**RECORDS FOR THIS EXERCISE:**

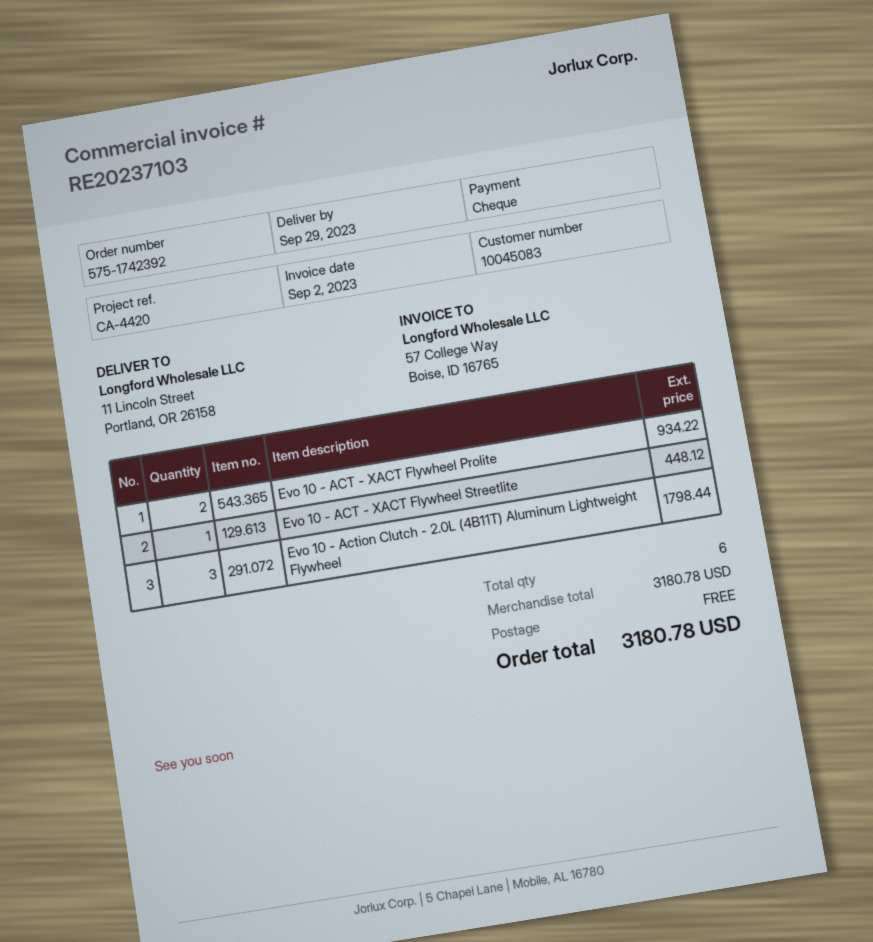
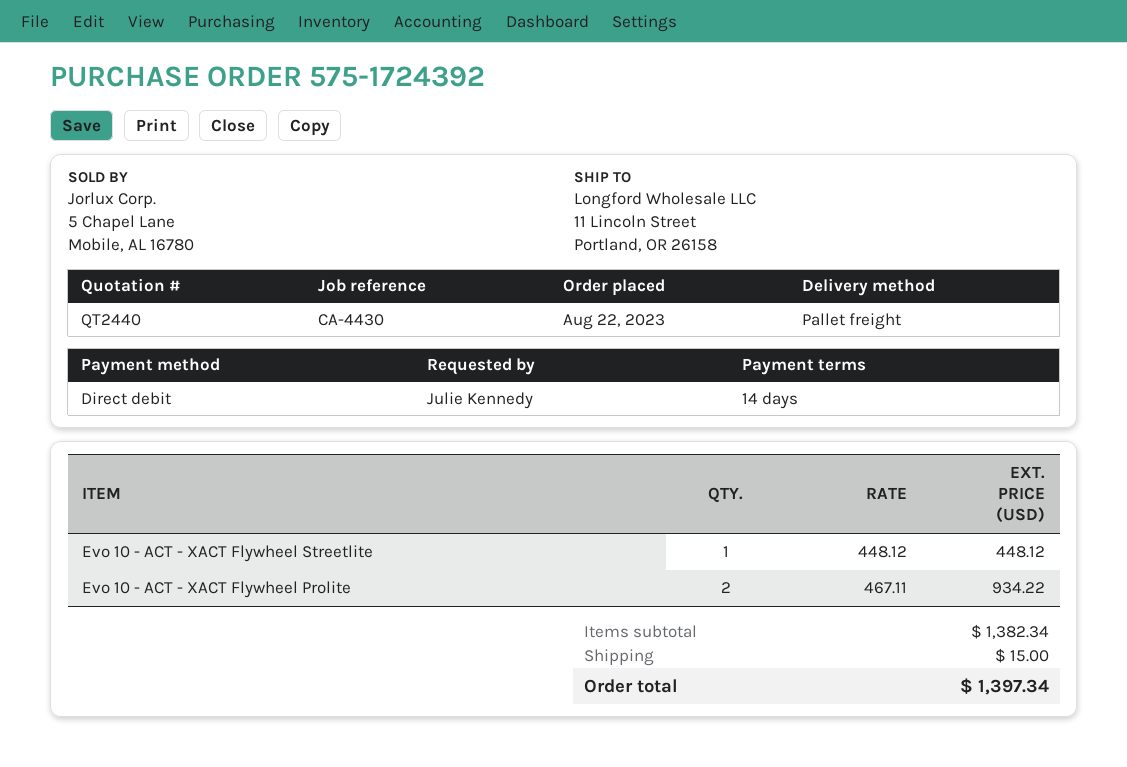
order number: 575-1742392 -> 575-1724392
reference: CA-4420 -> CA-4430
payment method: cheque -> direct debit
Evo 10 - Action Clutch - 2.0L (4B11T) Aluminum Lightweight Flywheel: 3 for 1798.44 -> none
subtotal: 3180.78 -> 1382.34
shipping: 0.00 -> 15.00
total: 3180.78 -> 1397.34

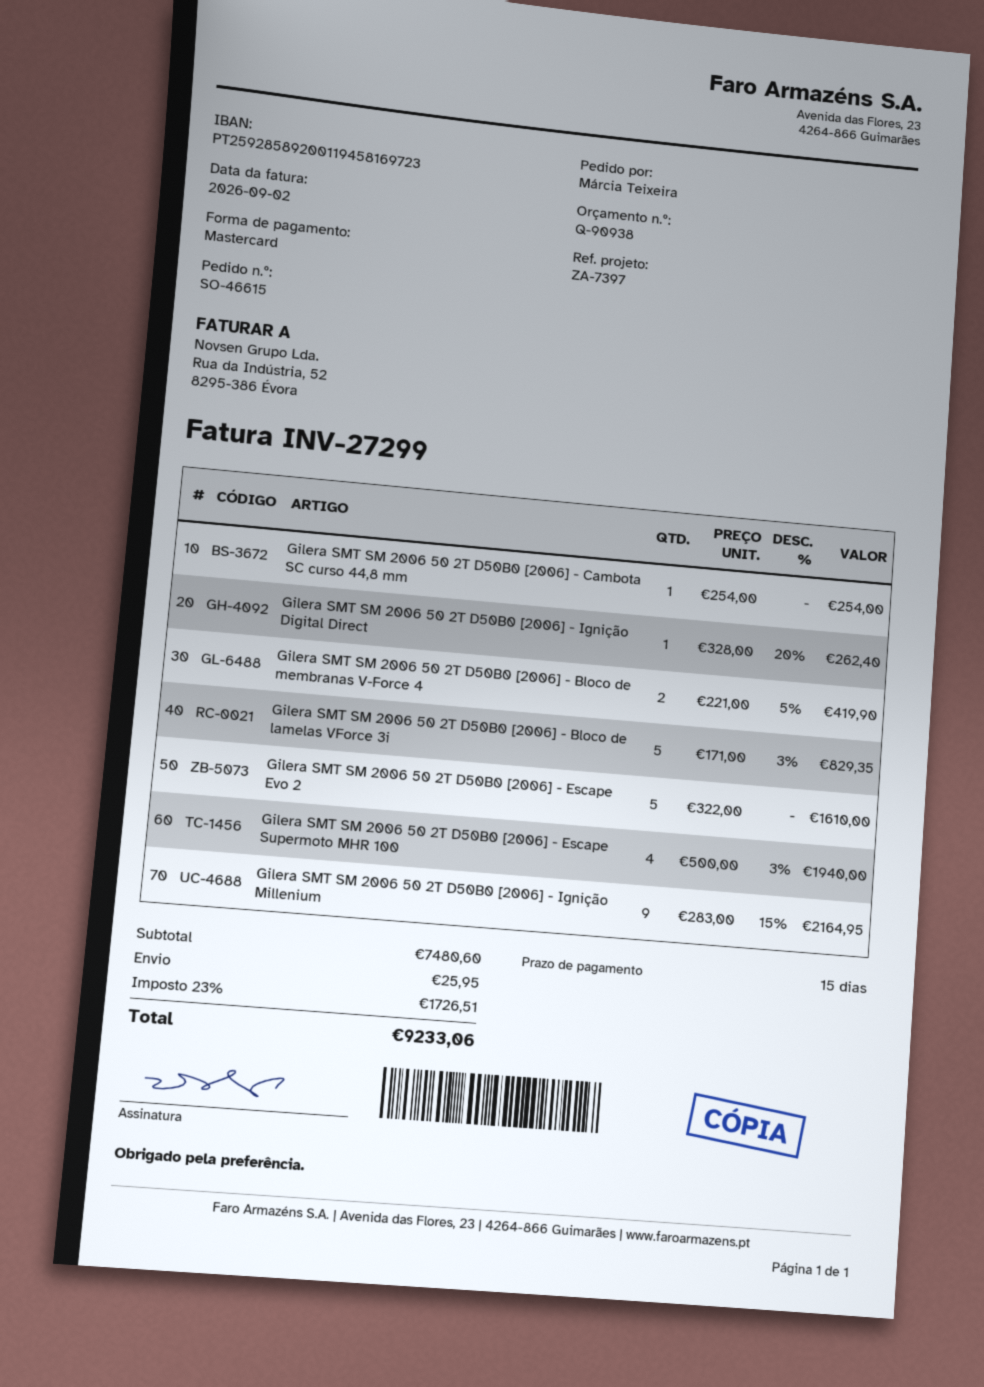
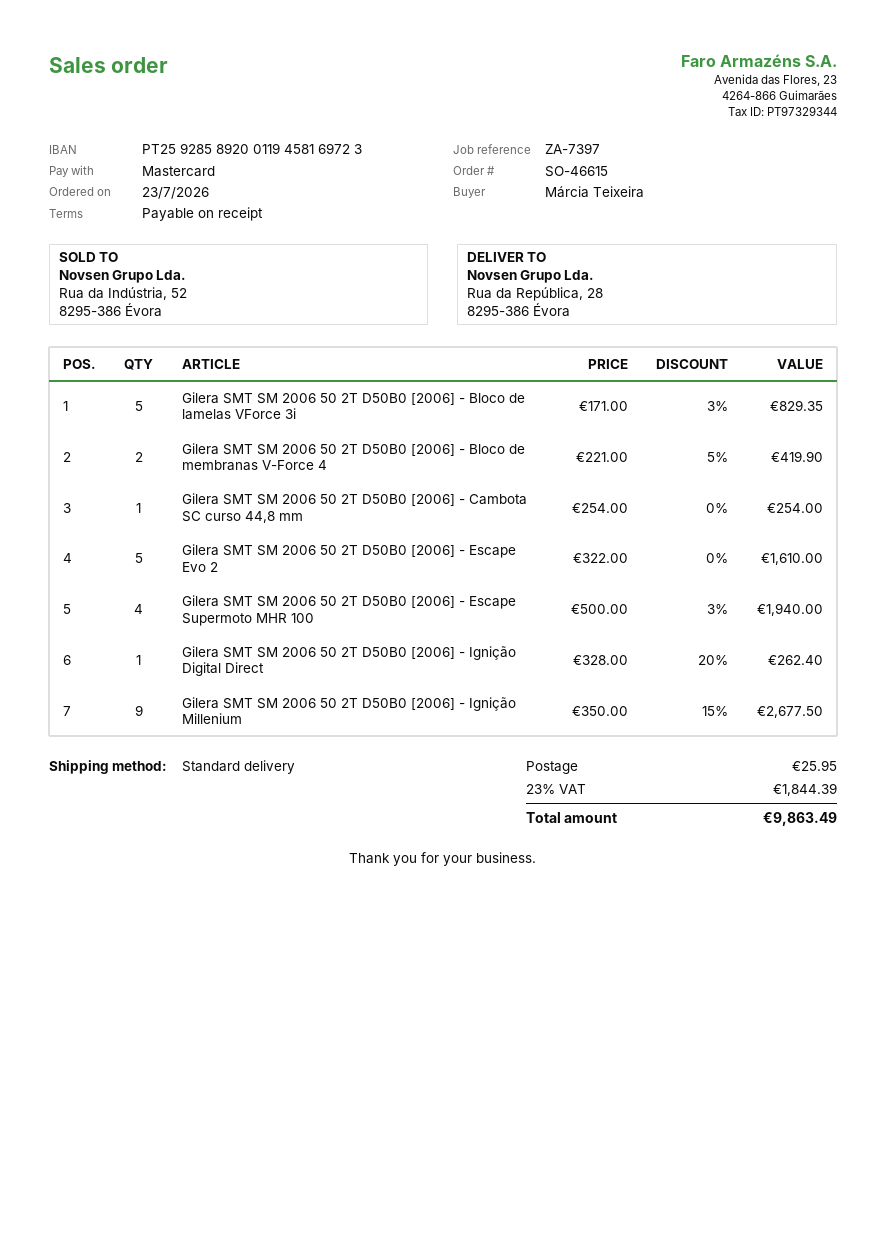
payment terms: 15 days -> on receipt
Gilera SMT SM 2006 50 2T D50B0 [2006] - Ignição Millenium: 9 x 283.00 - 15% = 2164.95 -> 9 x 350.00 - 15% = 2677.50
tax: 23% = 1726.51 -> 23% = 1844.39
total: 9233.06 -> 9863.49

**WHAT YOU HAVE TO DO:**
Within the listing above, extract exactly the lines that run from the one containing "payment method: cheque -> direct debit" through the one containing "payment terms: 15 days -> on receipt", excluding any pictures.

**ANSWER FOR THIS EXERCISE:**
payment method: cheque -> direct debit
Evo 10 - Action Clutch - 2.0L (4B11T) Aluminum Lightweight Flywheel: 3 for 1798.44 -> none
subtotal: 3180.78 -> 1382.34
shipping: 0.00 -> 15.00
total: 3180.78 -> 1397.34

payment terms: 15 days -> on receipt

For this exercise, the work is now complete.